10/02/2012

448. Conte triste. 17

17. Isabelle consentit au divorce, courut même au devant pour qu'au moins une priorité lui restât. Enfiévrée de chagrin et de fierté, elle ne fit aucune tentative pour imposer sa tristesse, elle dédaigna aussi, dans sa dignité blessée, d'appeler à soi, pour lutter, la gaîté, la salubre gaîté feinte, qui vivifie et aiguillonne ceux qui l'accueillent; elle ne put se décider à ce difficile courage de l'enjouement, qui pourtant sait, seul, parfois, dissiper l'épaisse ténèbre amoureuse. Julien et Christine, voyant que leurs essais de sacrifice avaient échoué, se résolurent à être heureux. Ils s'épousèrent. Isabelle, tombée un jour brusquement de la joie à la détresse imméritée, en était arrivée à ce point de résignation mélancolique où les nuances et l'accentuation ne se perçoivent pas : ainsi, dans les pays du Nord, ne distingue-t-on plus la température au-dessous d'un certain degré de froid. Elle fut donc malheureuse au point mort, ce qui lui donnait l'apparence de l'apaisement et de l'indifférence et la privait de tout concours extérieur.
Les nouveaux époux, satisfaits dans leur conscience et dans leurs goûts, se félicitèrent de partir pour le bonheur, de rajeunir, de naître, pour ainsi dire. Julien connut l'image seconde de ses rêveries, l'impudique image qui avait triomphé de ses habitudes, et pour laquelle il avait sacrifié le repos d'Isabelle. Cette image lui causa des émotions plus tendres que véhémentes, car il l'avait attendue longtemps, et parce qu'elle lui fut offerte tout d'abord au cours d'une impitoyable migraine acharnée sur Christine, qui la jetait, dévêtue, d'un bord à l'autre de son lit, comme se roule sur la grève la nymphe des tempêtes. Il ne contempla donc la volupté pathétique agonie et tiède l'effet de la mort, sur le visage de son amie, qu'après avoir surpris, parmi des traits si chers, les torpeurs de la syncope et les convulsions de la névralgie percutante.
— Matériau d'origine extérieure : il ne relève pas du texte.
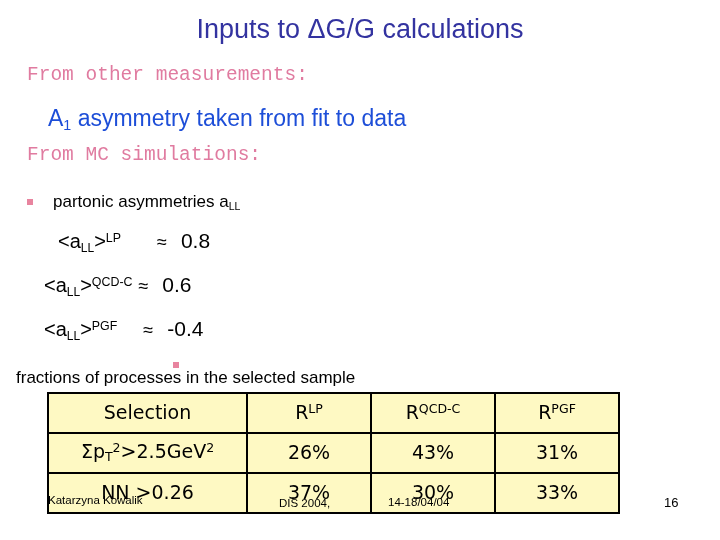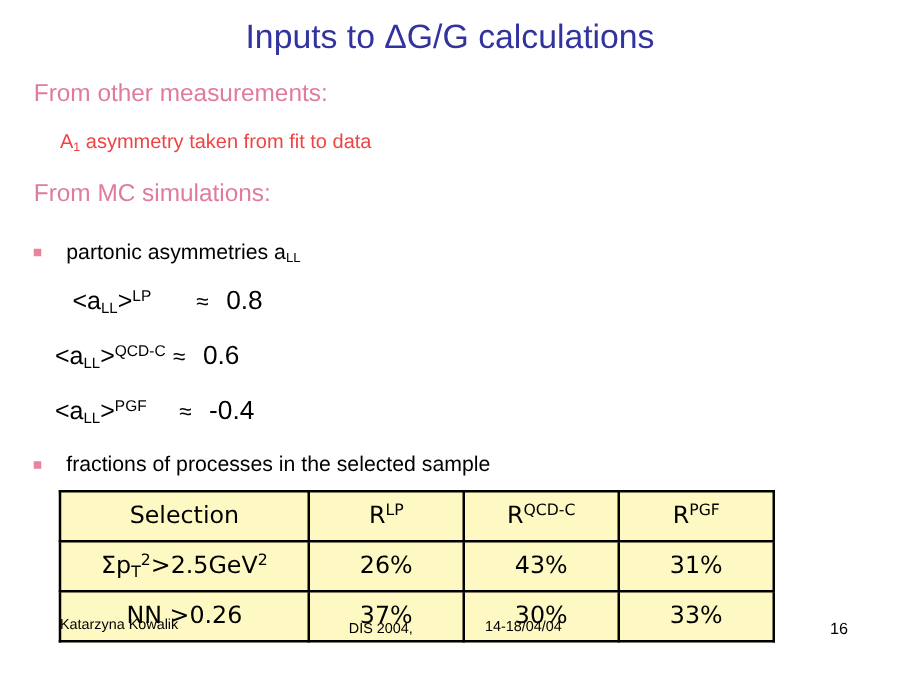"From other measurements:" .section-head { font-family: none -> Liberation Mono, monospace }
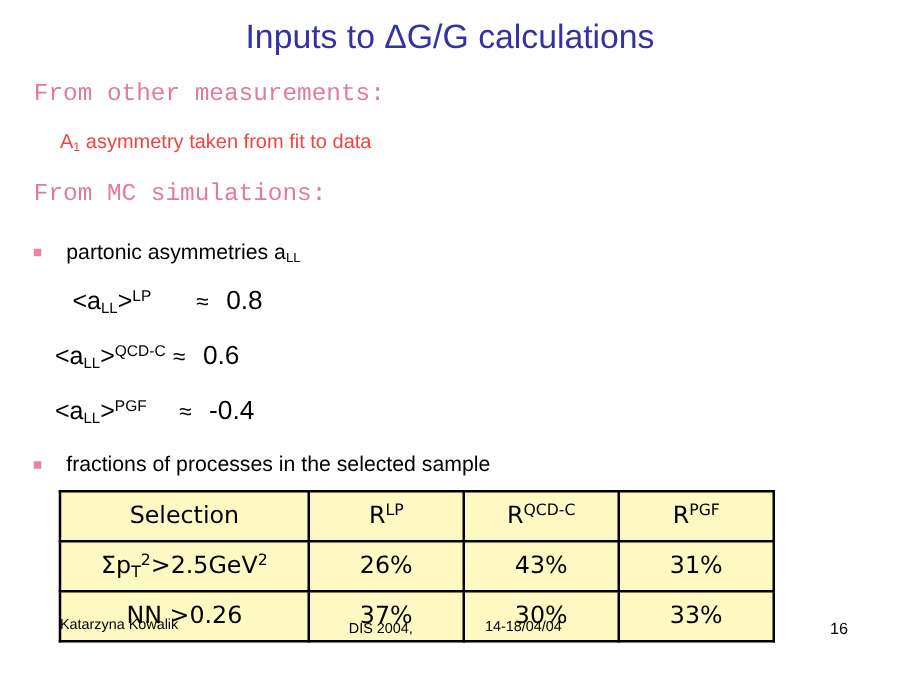"A1 asymmetry taken from fit" .body-line { color: #ef4444 -> #1d4ed8; font-size: 16px -> 23px }
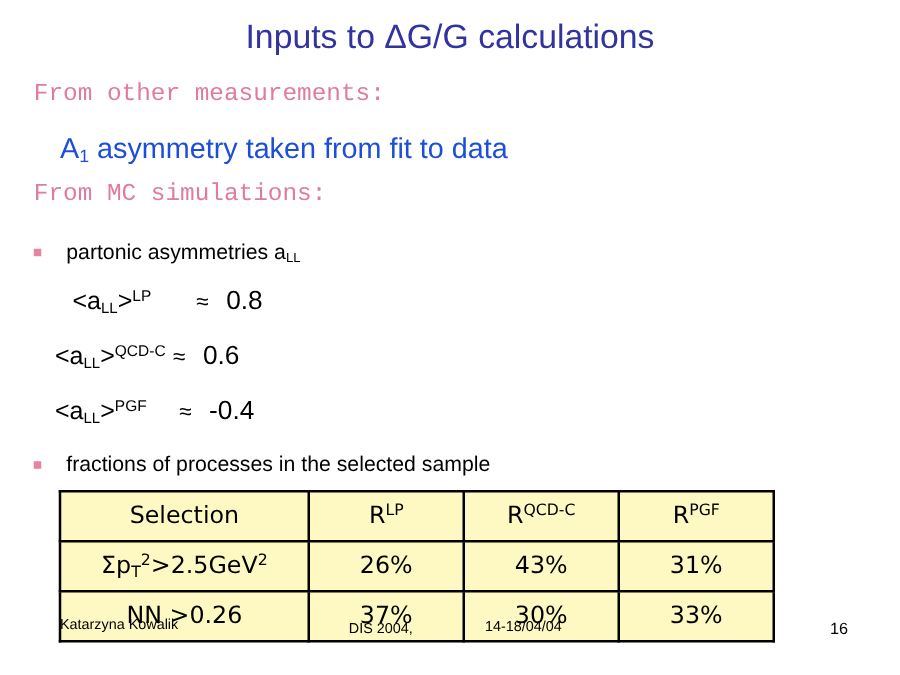"fractions of processes in the" #bullet-fractions { flex-direction: none -> column; left: 27px -> 16px }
Christine aimait tendrement Julien et lui fut reconnaissante de l'aider à l'aimer passionnément. Elle s'appliqua, avec une attention et un zèle excessifs, avec une dévotion de novice, à connaître le bonheur, qu'elle obtint. Mais à travers l'éclair ineffable de cette ivresse, appelée et perdue presque ensemble, et dont elle pleurait enfantinement le cruel évanouissement, elle percevait qu'un contrat lui assurait la durée, ou du moins le renouvellement nombreux, de ces fêtes brèves et délirantes, dont bientôt le dieu serait absent, tout occupé qu'il est de servir la joie précaire et menacée.